W.C. Varone on gold, guns, and food

“The thing about being a survivalist kook and stockpiling gold, guns, and food is that there’s no downside. Even if you’re wrong, you’ve still got gold, guns, and food.”
W.C. Versone

Heh. I love me some guns and we’ve been buying extra canned goods, staples, batteries, and such, just in case. As far as the yellow metal, I’m glad I bought some gold (in my 401K) when it was at $750 an ounce.
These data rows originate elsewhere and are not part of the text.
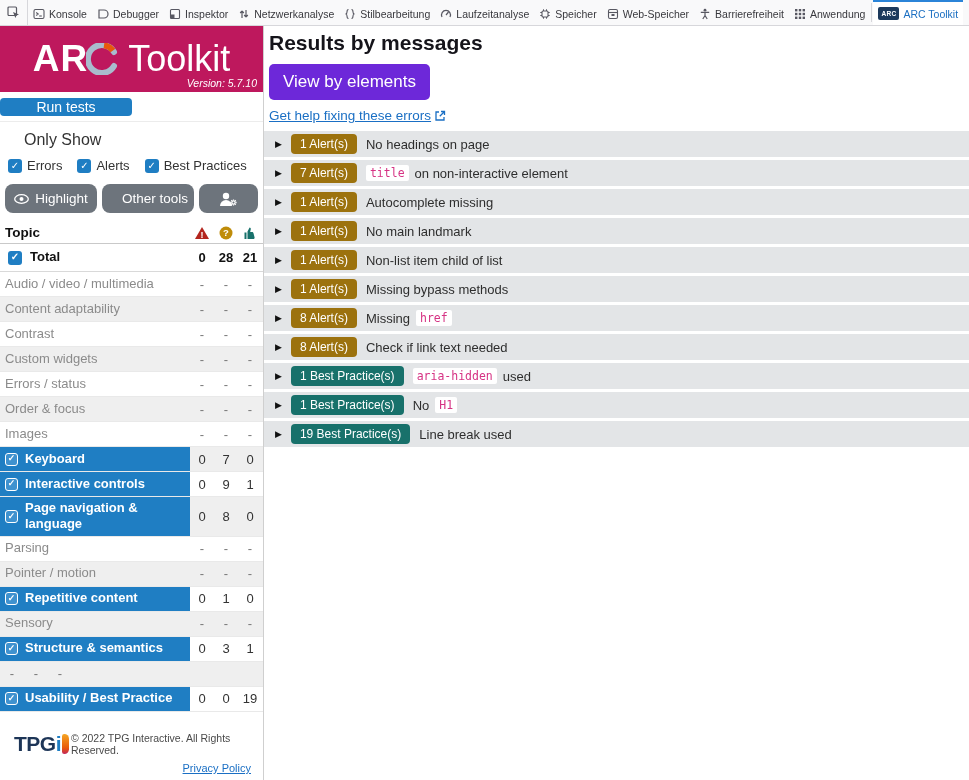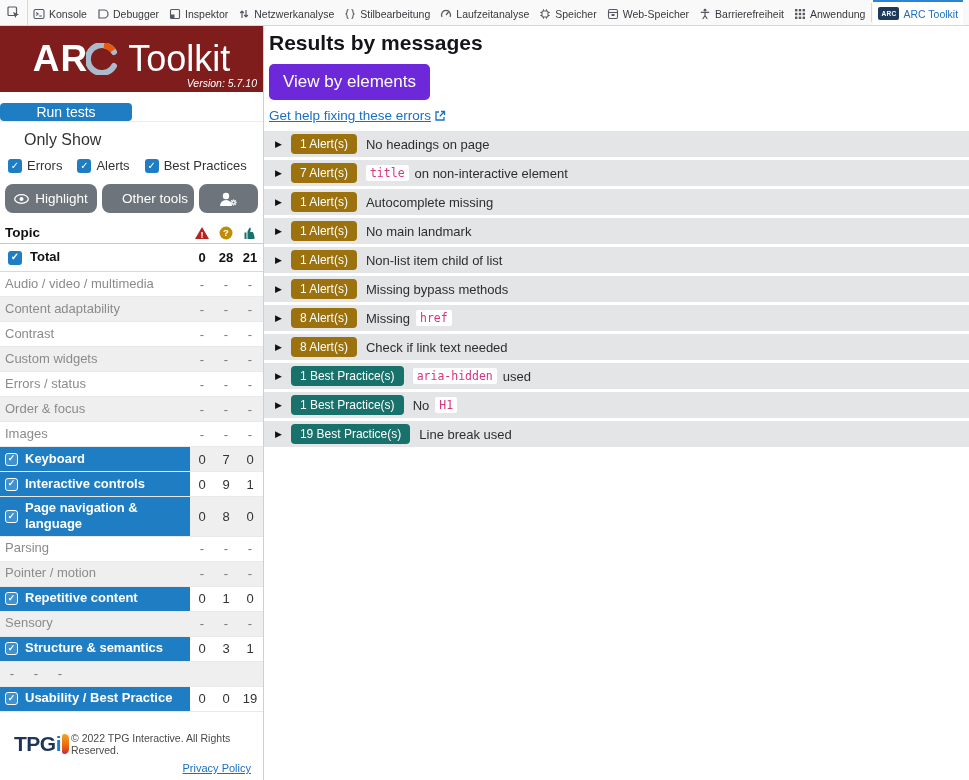"AR" .brand { background: #7f1d1d -> #be185d }
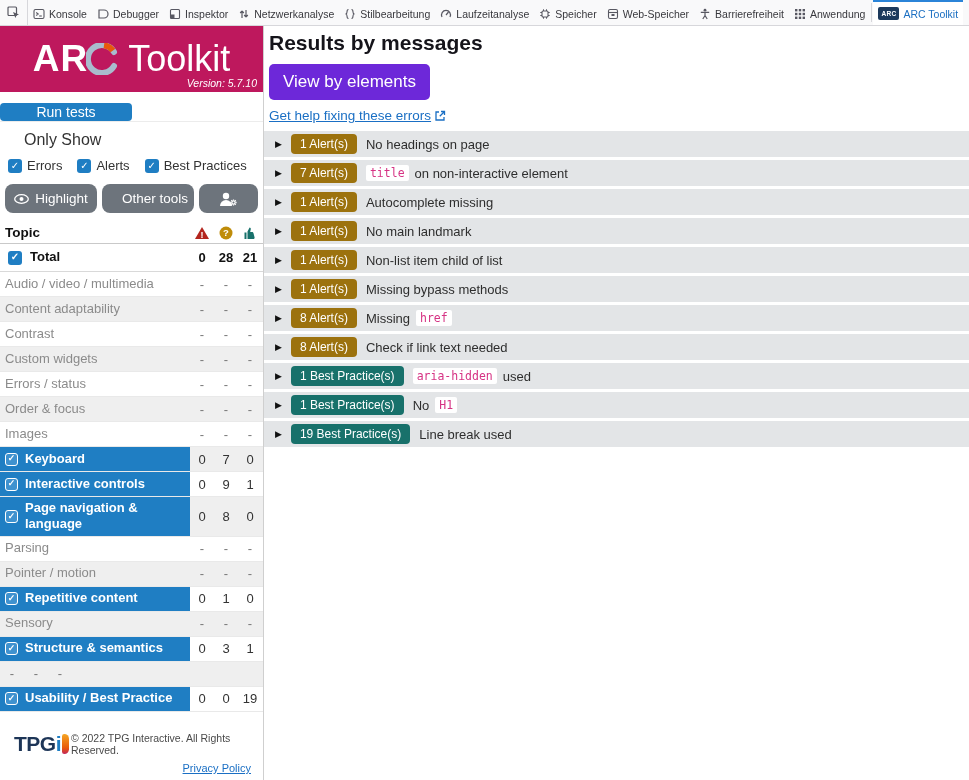"Run tests" .run-row { align-items: flex-end -> center }
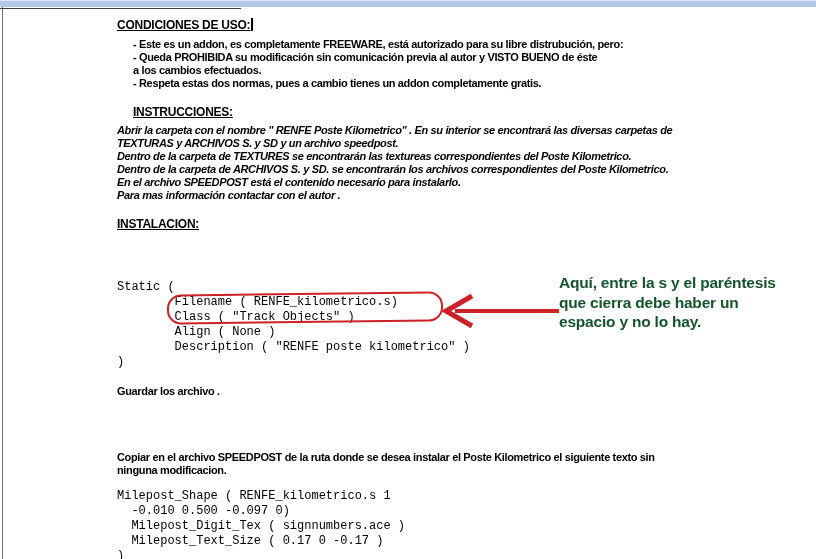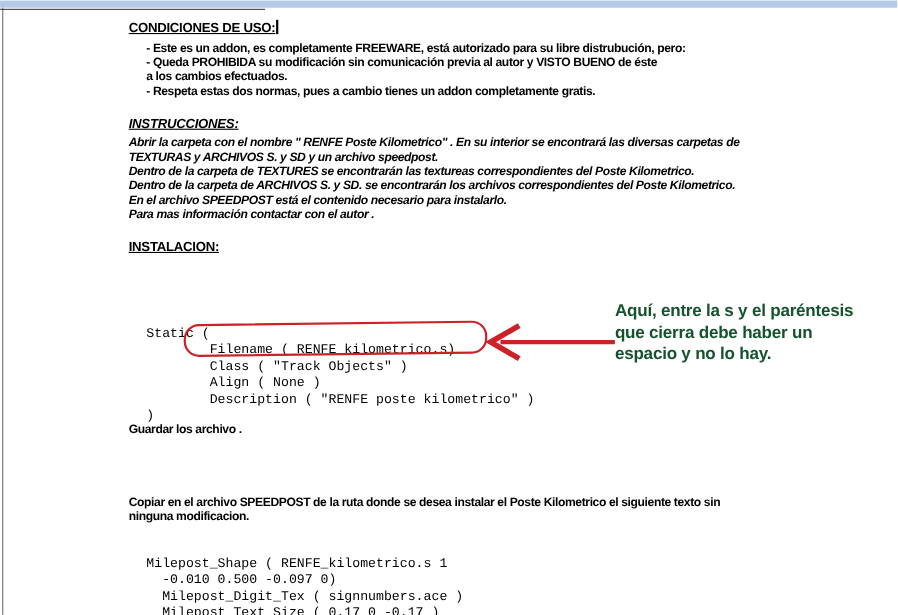"INSTRUCCIONES:" div.head { font-style: italic -> none; left: 117px -> 133px }
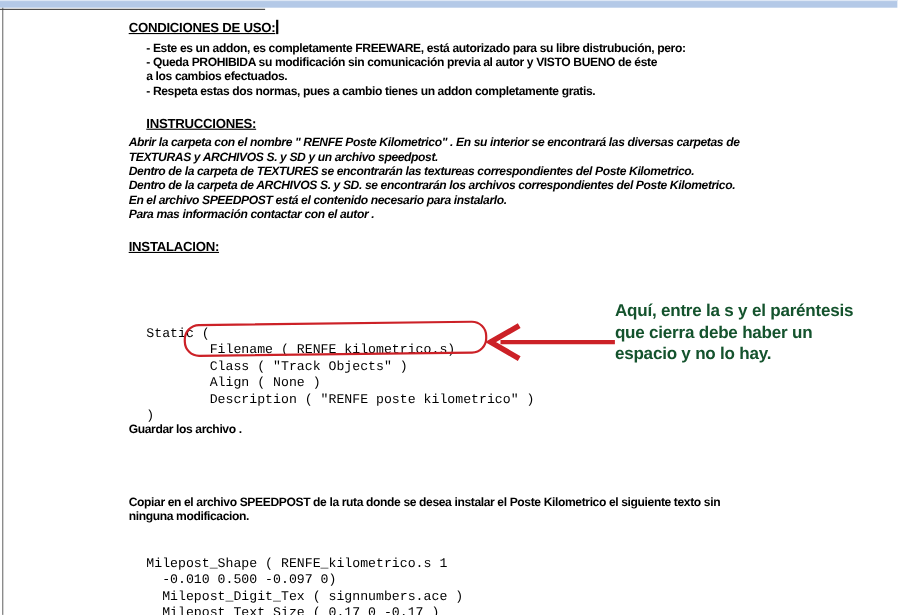"Static (" .code { margin: 16px -> 0 }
Today it’s at $968.

I’m also glad I stayed almost entirely out of the stock market for the last five years*. The Dow Jones and S&P 500 look like this after being beaten down to 10 year lows

I might be interested in buying stocks when the Dow and S&P numbers start with a 6, or preferably a 5, but not when they start with a 7. Mish maintains and I agree that stocks are still too high. Even as low as they are now, they’re still too high. If you’re waiting for them to go back up you need to realize that they’re going to fall even lower than they are now.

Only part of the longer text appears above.